17. Libya’s Weird Dictator
Muammar al Qaddafi (1942 – 2011) was the self-declared “Brotherly Leader and Guide of the First of September Great Revolution of the Great Socialist People’s Libyan Arab Jamihirya”. As a young army colonel, he overthrew the Libyan monarchy in a 1969 military coup. He then became the country’s brutal dictator until his overthrow and death in a popular uprising in 2011. Called the “the mad dog of the Middle East” by US President Ronald Reagan, just before sending jets to bomb him, Qaddafi’s 42-year reign was marked by dramatic twists and turns. He morphed from socialism to Islamic fundamentalism. Once a key sponsor of terrorism, he became an avid cooperator in the Global War on Terror. He started off as an Arab nationalist, only to eventually revile Arabs and turn to African nationalism instead.

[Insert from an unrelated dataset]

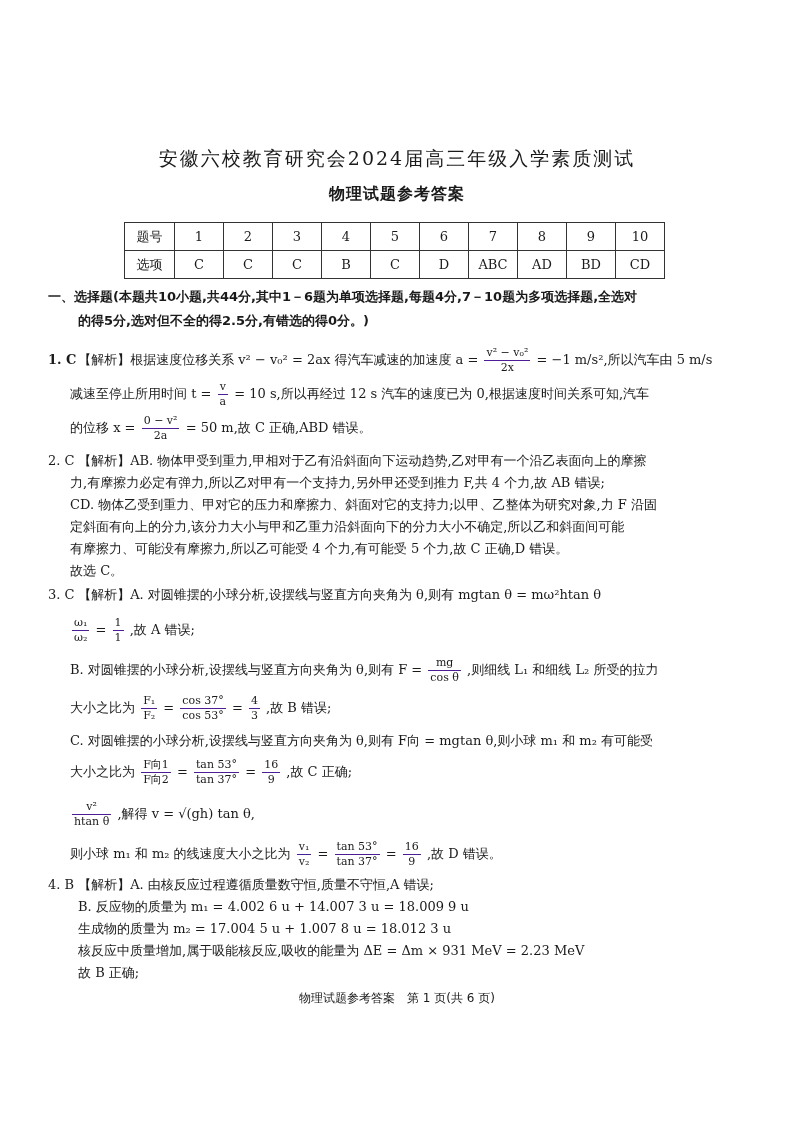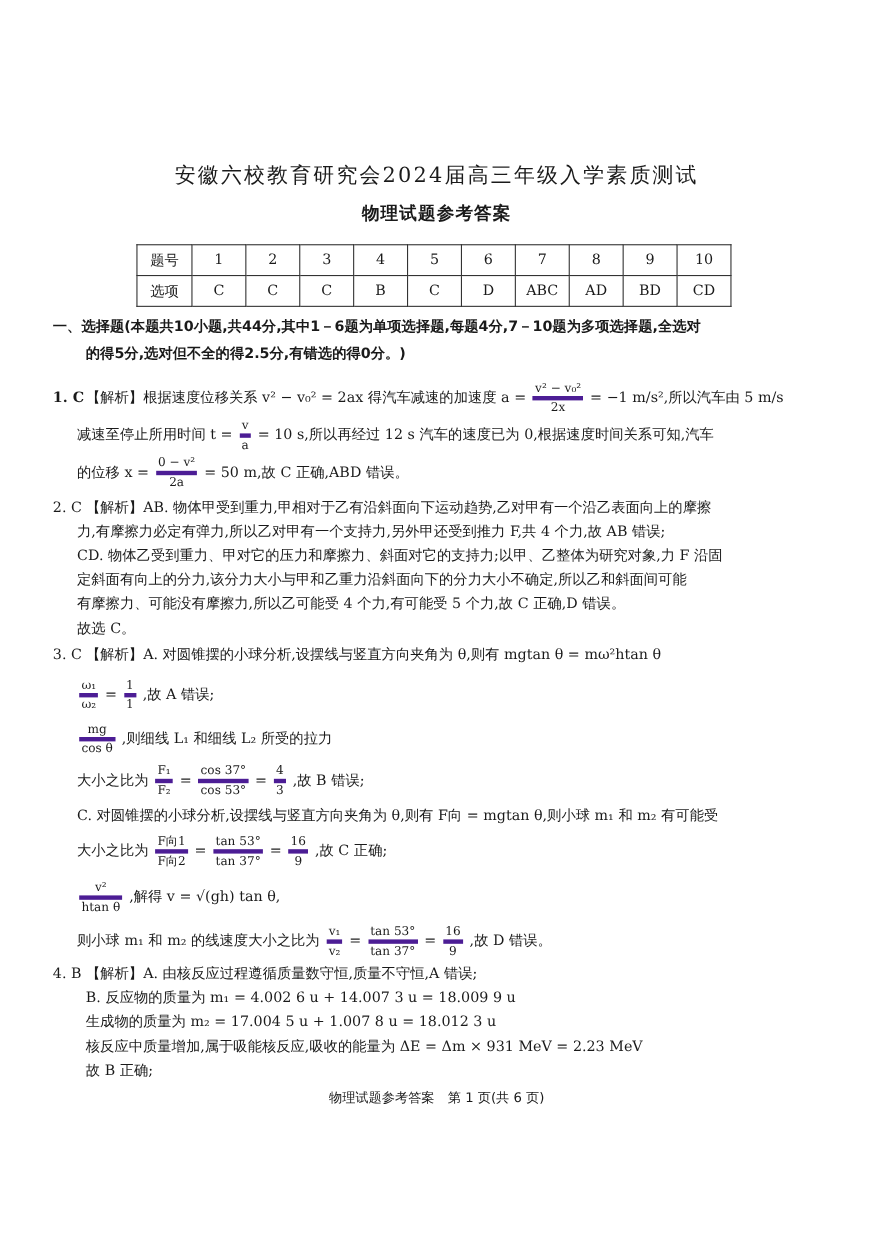"v² − v₀²" .frac .n { border-bottom: 4px solid #4c1d95 -> 1px solid #4c1d95 }
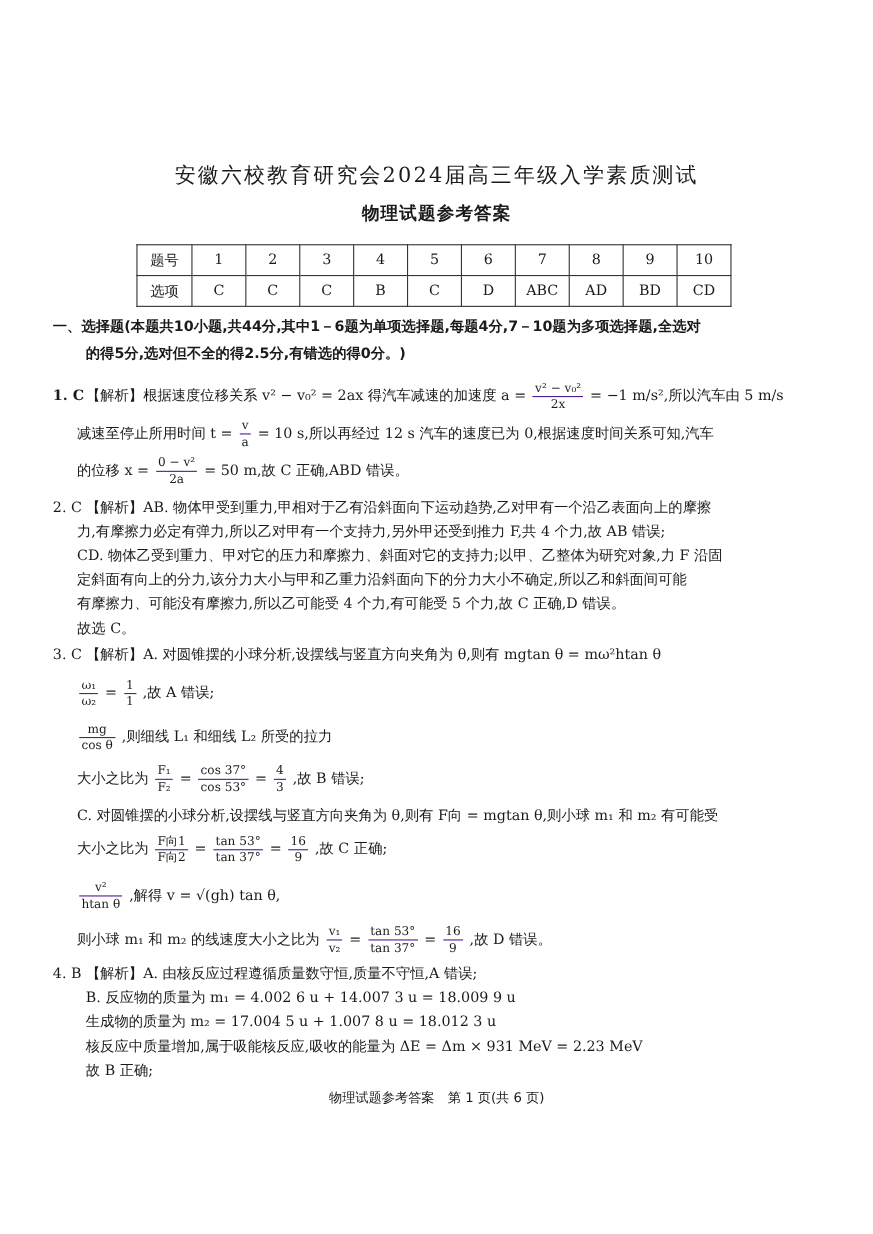"B. 对圆锥摆的小球分析,设摆线与竖直方向夹角为 θ,则有 F =" span { html: none -> <span>B. 对圆锥摆的小球分析,设摆线与竖直方向夹角为 θ,则有 F =</span> }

Qaddafi saw himself as a messiah. He modeled himself on Chairman Mao, and published The Little Green Book, which contained a political philosophy labeled The Third International Theory. A cockamamie mix of direct democracy, Arab and African nationalism, and Islamic socialism, it was intended as an alternative to capitalism and communism. Qaddafi’s book became required reading for Libyans, and it formed the theoretical basis of the country’s government. In reality, Libya was a kleptocratic dictatorship, governed on the basis of nepotism to enrich Qaddafi’s family and his tribe. It had a grossly mismanaged economy that survived only because of abundant oil and gas.